Legislative Oversight

  • Greater independence for Legislative Inspector General
  • Restructured Legislative Ethics Commission to correct partisan gridlock
  • Mandatory publishing of founded reports of misconduct 

Checks on Consolidation of Power

  • Term limits for legislative leaders
  • Fair redistricting
  • Special elections for legislative vacancies
  • Rules to trigger a committee vote on blocked bills

Lobbying

When federal prosecutors turned up the heat on rogue lobbyists in Illinois, lawmakers responded by quickly passing legislation requiring greater disclosure of lobbyists’ clients and other transparency measures. It was a good start: The public needs to know who is paying to influence their government. 

But the problems run deeper than disclosure. Elected officials moonlight as lobbyists, leveraging their public positions for private clients. “Shadow” lobbyists dodge disclosure rules by acting as middlemen who consult or strategize instead of lobbying directly. And the General Assembly is largely a lawmaker-to-lobbyist pipeline. None of this is good news for constituents.

Lobbying one government while serving as an elected representative in another (cross-lobbying) is a conflict of interest.

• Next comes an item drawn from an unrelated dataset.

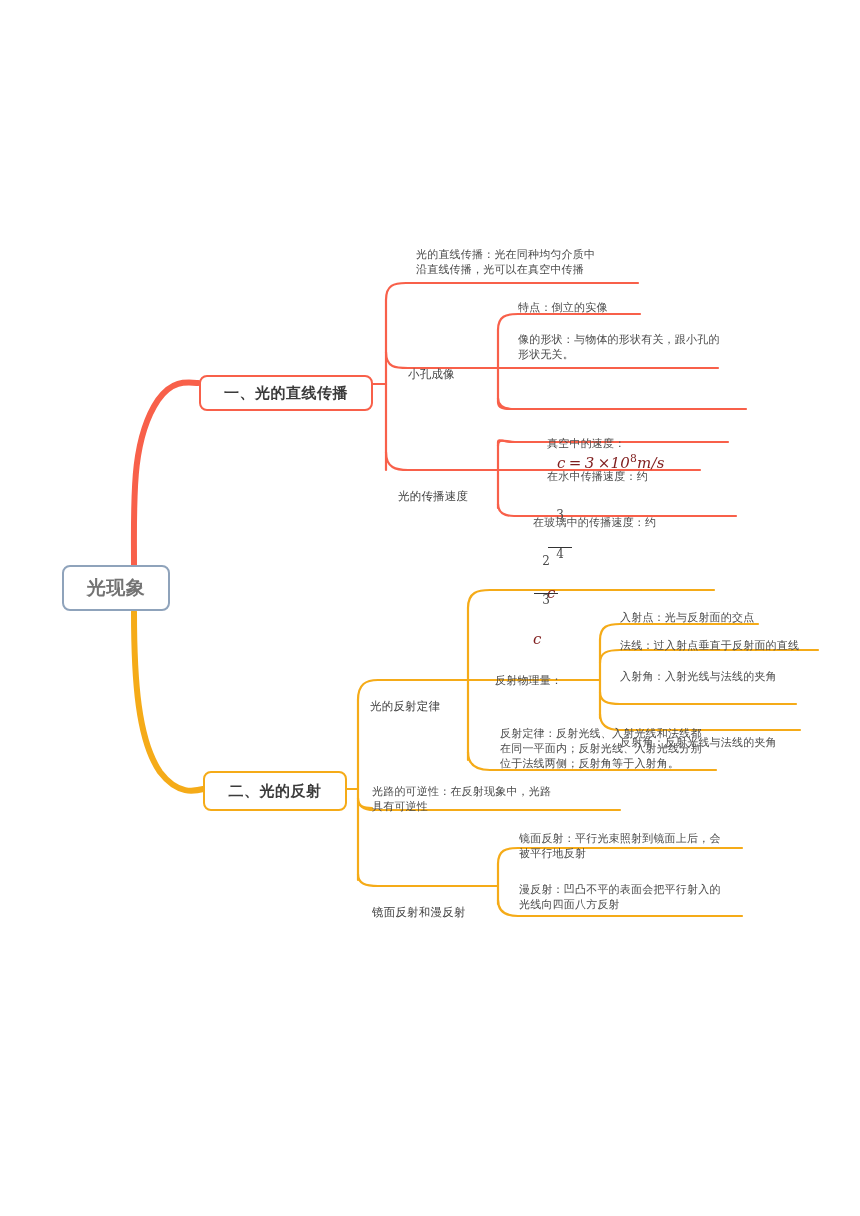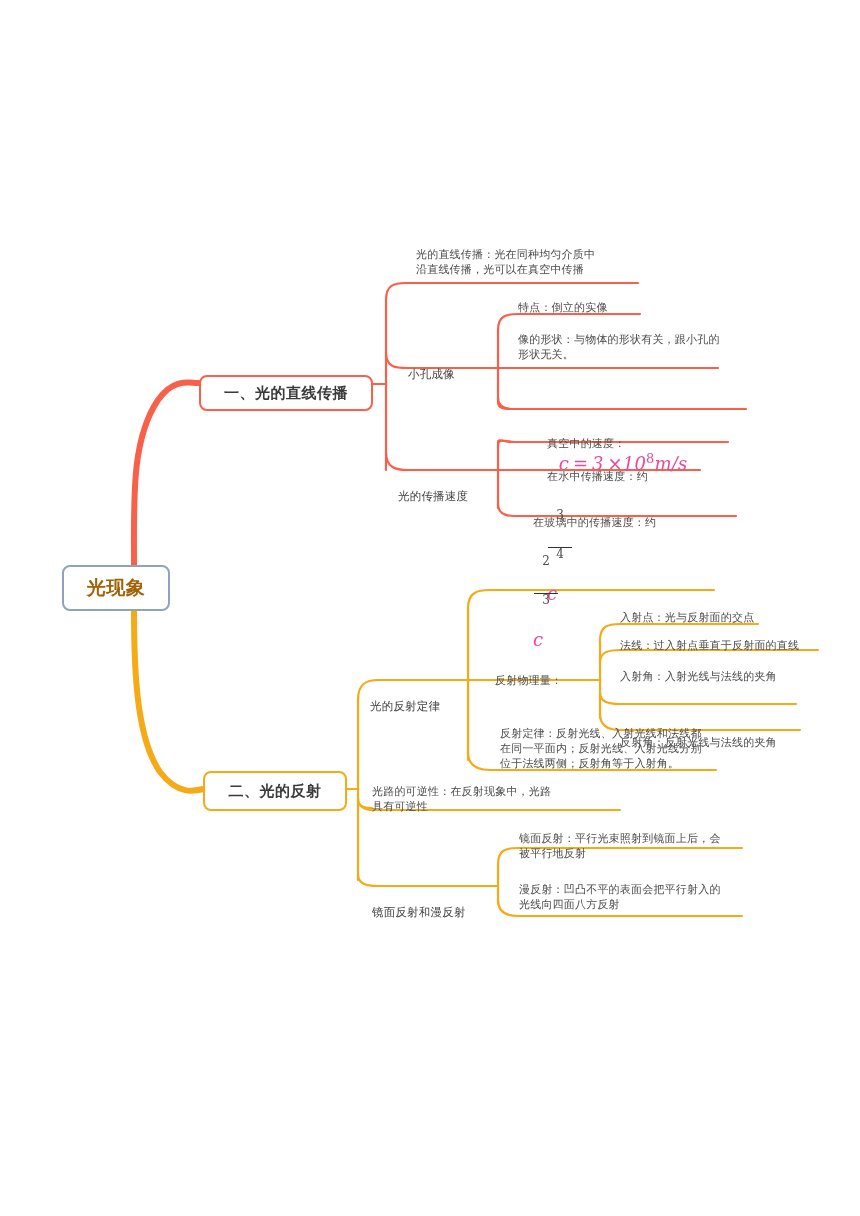"c = 3 ×108m/s" .math { color: #ec4899 -> #7f1d1d; font-size: 18px -> 15px }
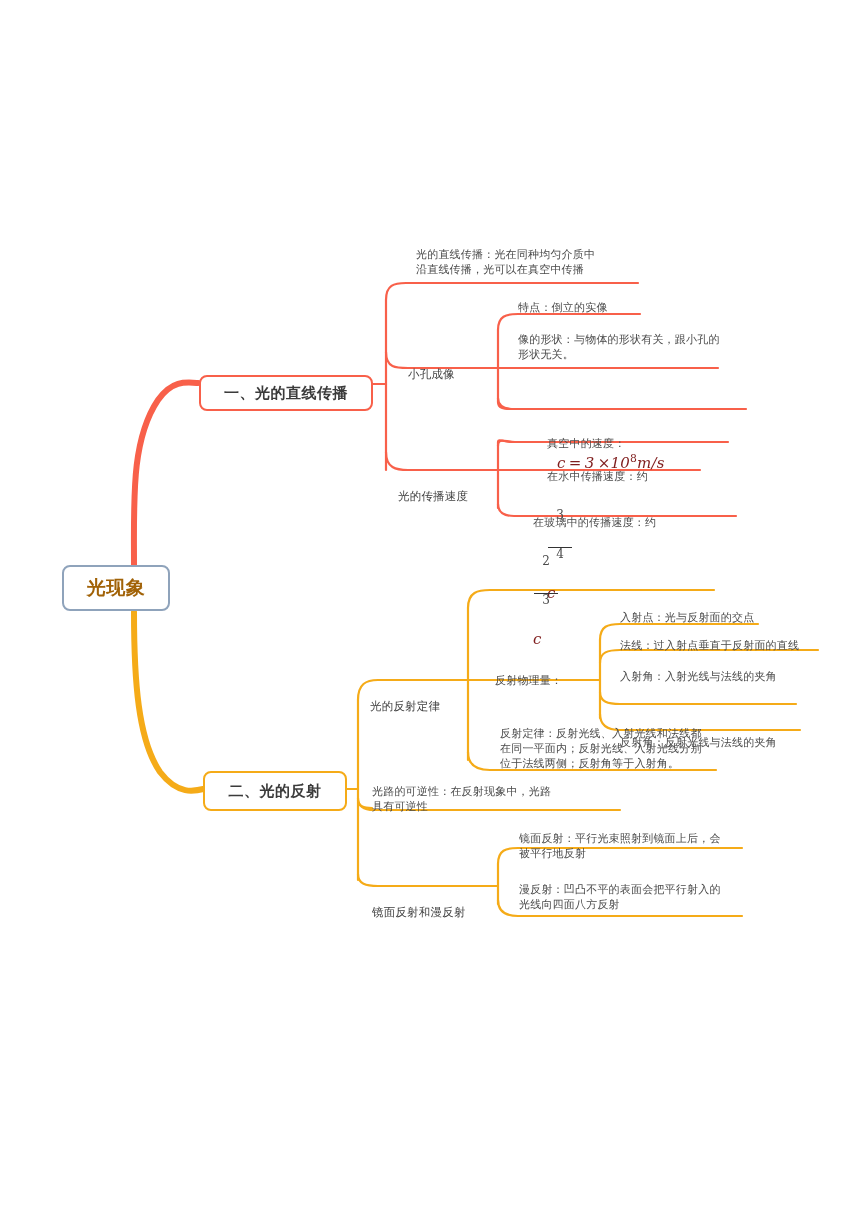"光现象" .root-box { color: #a16207 -> #737373 }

Working as a lawmaker when your next job is lobbyist is a conflict of interest, too.  Lobbying your former colleagues in the legislature immediately after leaving office unfairly disadvantages citizens who don’t have the same relationships, effectively selling access to the highest bidder.

CROSS-LOBBYING

Article 2 of the Illinois Governmental Ethics Act (1967) spells out that legislators can’t be paid by outside interests to lobby the General Assembly. But there’s nothing to stop them from outside work as a lobbyist, representing private clients who have business with other levels of government. This practice is sometimes called “cross-lobbying.”

Former Rep. Luis Arroyo, who was registered to lobby the Chicago City Council, is charged with trying to bribe a state senator to support legislation sought by a video gambling client.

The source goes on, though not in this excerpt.